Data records
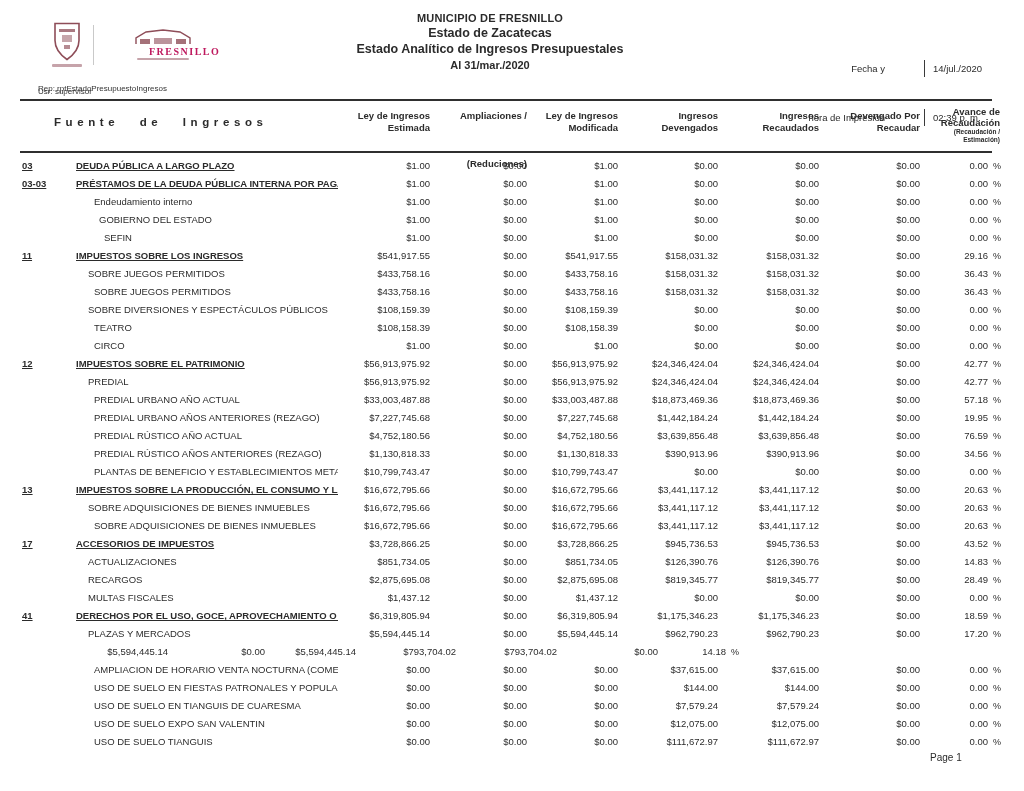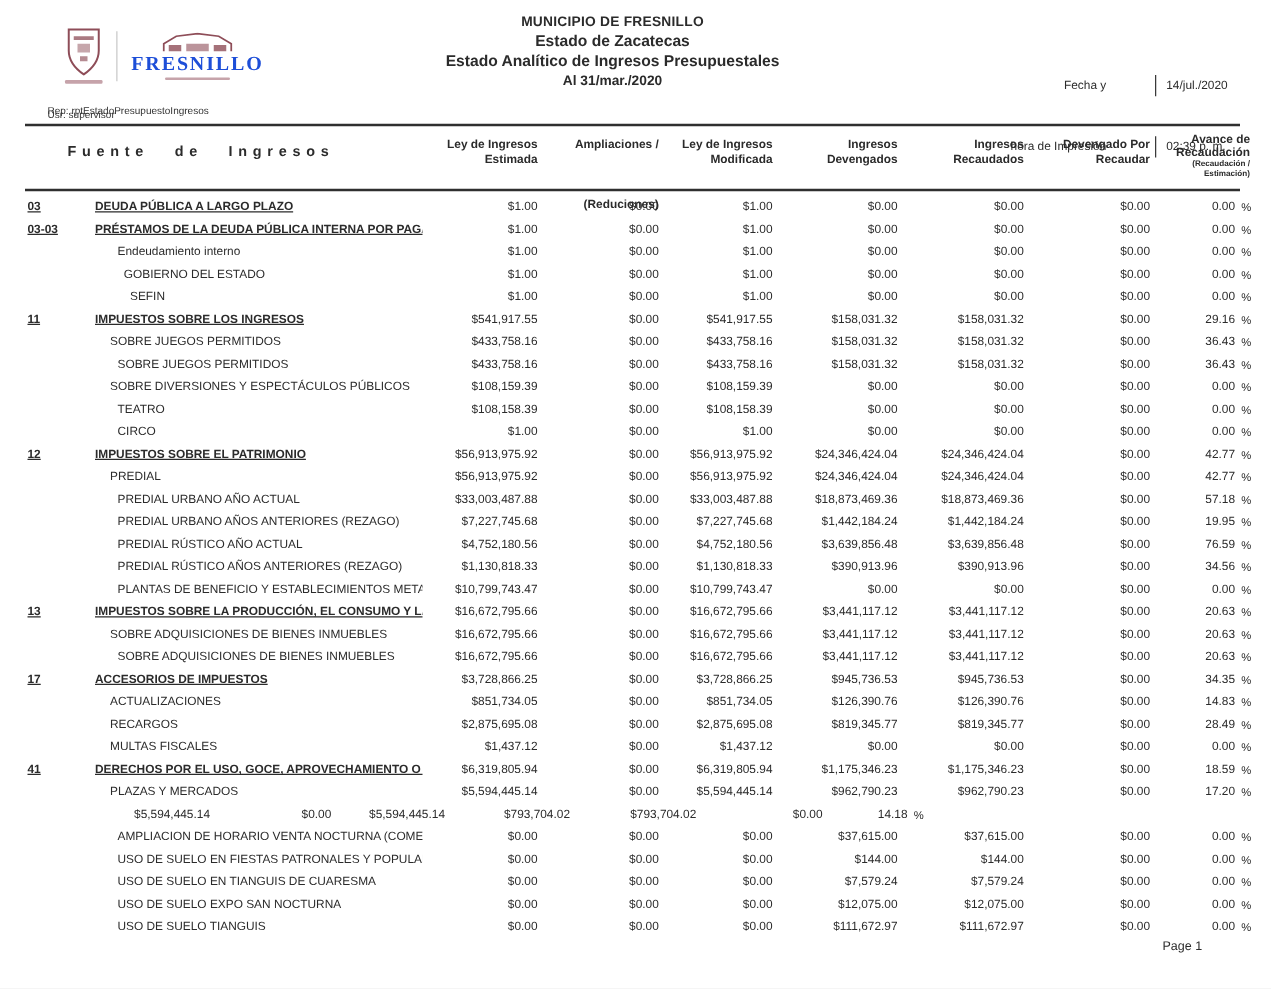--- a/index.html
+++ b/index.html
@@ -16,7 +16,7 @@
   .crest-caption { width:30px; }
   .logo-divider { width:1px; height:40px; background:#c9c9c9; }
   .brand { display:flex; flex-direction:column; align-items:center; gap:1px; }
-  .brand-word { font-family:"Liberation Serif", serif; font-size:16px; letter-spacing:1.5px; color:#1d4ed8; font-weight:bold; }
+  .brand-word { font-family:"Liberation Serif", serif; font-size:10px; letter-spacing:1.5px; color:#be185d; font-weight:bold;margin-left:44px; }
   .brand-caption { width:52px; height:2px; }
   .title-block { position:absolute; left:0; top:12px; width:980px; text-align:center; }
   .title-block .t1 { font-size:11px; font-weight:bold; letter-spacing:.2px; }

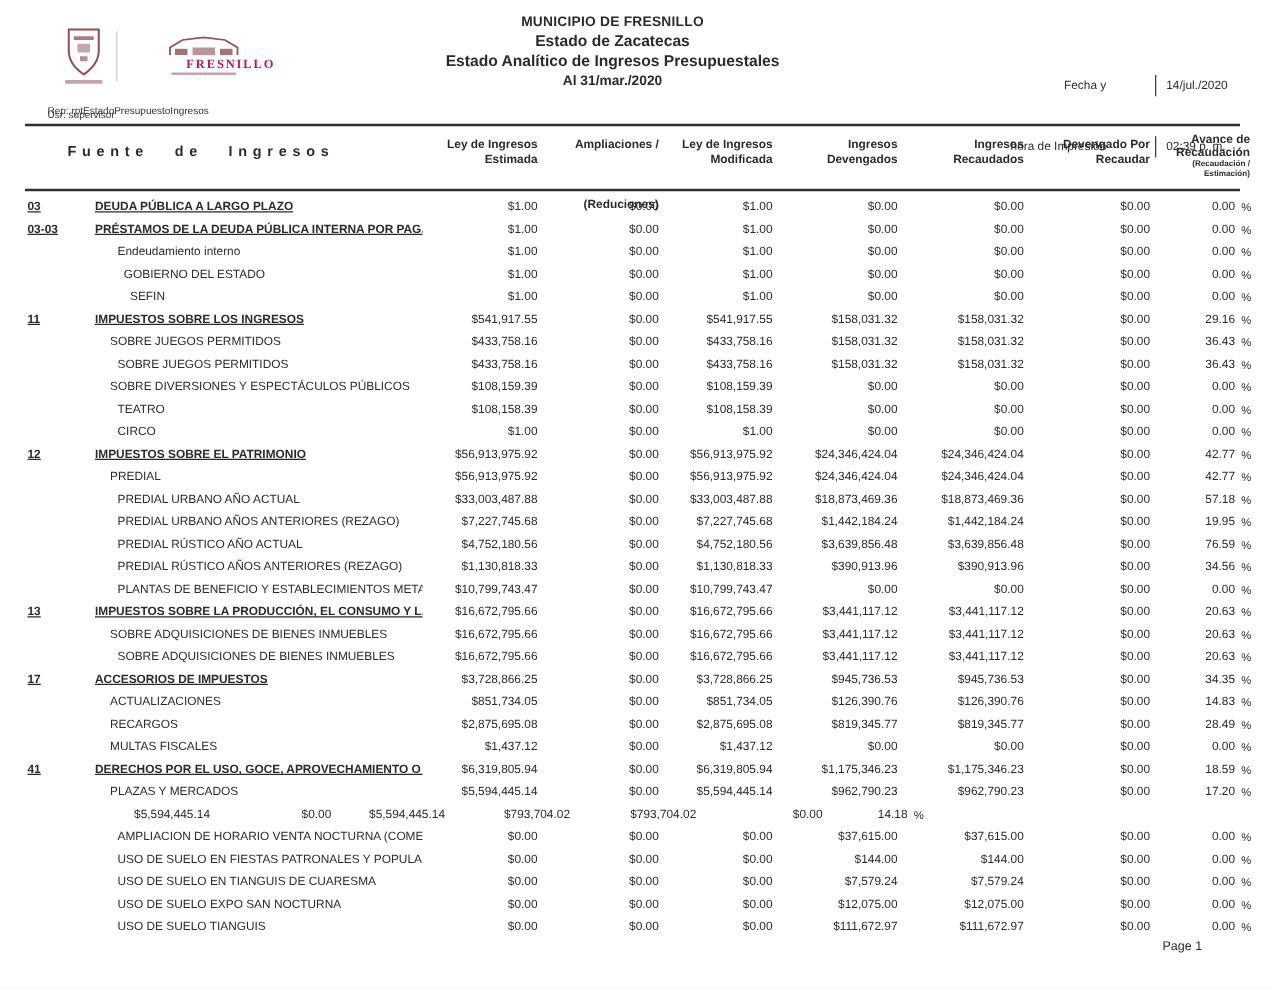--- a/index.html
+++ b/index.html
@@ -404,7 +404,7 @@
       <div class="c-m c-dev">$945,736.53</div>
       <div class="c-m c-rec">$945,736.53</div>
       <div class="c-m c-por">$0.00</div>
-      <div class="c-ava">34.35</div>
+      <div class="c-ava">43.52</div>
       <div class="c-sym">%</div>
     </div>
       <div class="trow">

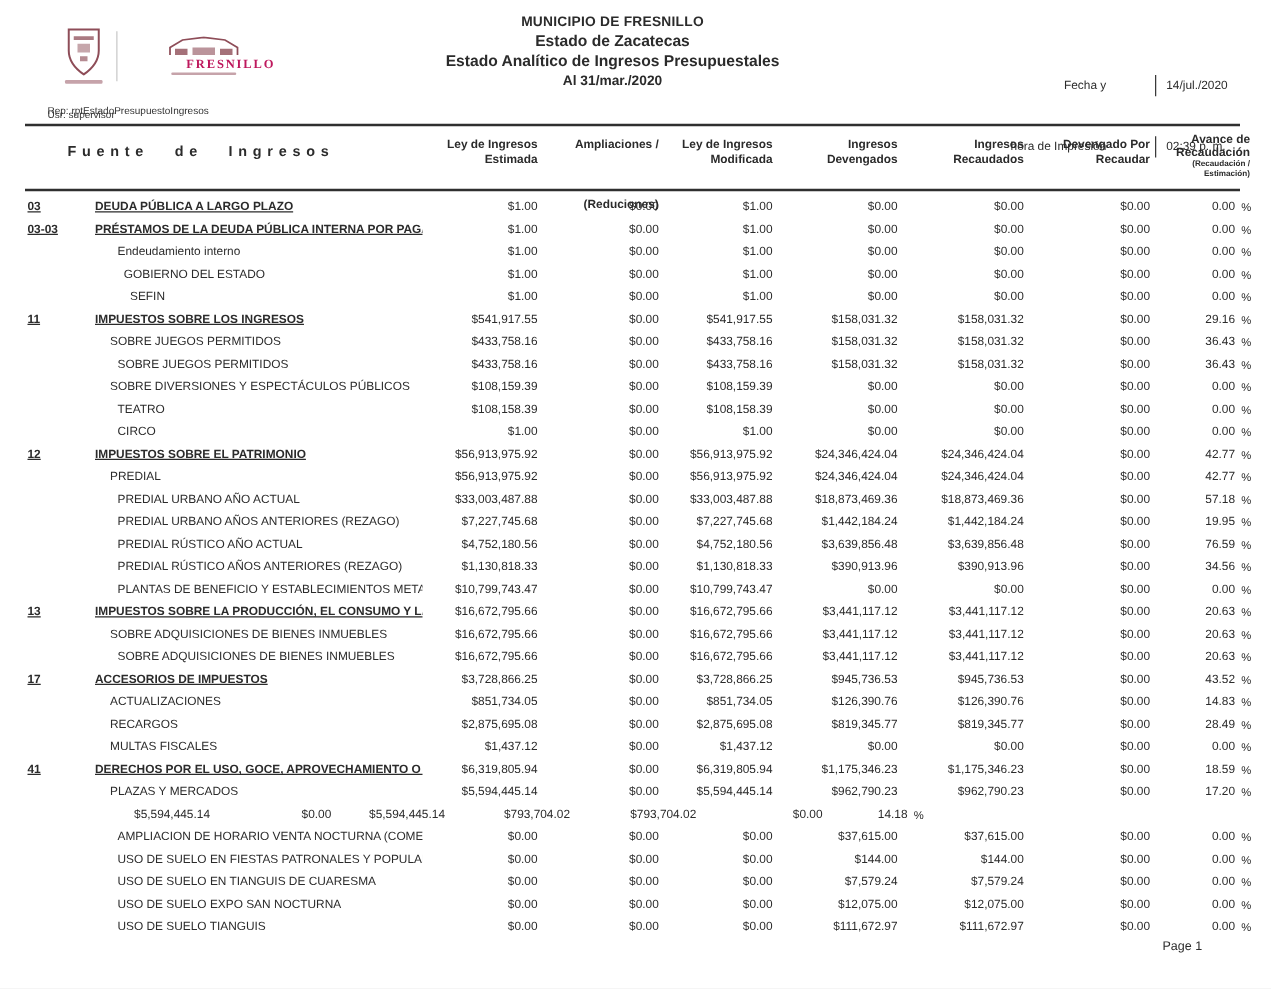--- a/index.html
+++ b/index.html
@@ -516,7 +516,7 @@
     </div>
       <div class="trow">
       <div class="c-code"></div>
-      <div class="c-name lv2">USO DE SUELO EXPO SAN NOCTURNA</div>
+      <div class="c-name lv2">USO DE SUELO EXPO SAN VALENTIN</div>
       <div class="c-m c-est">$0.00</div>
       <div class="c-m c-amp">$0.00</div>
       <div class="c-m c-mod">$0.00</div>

...

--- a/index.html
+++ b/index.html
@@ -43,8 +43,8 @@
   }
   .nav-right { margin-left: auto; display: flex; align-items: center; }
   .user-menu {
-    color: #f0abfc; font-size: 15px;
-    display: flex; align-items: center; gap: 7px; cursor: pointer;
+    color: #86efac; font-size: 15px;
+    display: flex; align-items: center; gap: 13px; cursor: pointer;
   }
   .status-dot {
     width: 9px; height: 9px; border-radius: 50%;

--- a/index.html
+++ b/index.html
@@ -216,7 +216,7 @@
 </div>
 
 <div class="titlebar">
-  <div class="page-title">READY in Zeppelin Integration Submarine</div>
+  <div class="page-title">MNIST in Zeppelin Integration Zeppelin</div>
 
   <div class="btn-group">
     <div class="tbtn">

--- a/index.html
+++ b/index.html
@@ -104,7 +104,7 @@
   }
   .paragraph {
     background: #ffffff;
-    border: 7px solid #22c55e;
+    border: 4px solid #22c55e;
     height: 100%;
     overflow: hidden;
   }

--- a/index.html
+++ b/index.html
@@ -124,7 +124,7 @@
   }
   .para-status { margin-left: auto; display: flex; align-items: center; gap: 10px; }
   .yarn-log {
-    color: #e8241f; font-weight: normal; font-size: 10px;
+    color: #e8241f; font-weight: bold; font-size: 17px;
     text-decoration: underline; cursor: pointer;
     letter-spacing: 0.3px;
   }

==

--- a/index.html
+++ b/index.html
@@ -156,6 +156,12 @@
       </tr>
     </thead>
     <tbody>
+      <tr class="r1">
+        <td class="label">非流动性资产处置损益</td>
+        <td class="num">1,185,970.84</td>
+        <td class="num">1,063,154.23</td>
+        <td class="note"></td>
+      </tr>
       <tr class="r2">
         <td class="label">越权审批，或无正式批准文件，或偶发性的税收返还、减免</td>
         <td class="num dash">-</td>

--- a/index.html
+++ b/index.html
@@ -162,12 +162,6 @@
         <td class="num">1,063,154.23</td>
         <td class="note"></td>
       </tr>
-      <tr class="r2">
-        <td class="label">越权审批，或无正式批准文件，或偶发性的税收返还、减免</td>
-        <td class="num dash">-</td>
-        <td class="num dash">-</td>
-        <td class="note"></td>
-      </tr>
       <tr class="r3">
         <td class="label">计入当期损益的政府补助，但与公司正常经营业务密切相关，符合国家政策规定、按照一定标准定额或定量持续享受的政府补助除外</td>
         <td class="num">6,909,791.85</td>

▶ EXERCISE: Every line that contains the string "越权审批" should be copied from the records.

▶ SOLVED EXERCISE:
         <td class="label">越权审批，或无正式批准文件，或偶发性的税收返还、减免</td>
-        <td class="label">越权审批，或无正式批准文件，或偶发性的税收返还、减免</td>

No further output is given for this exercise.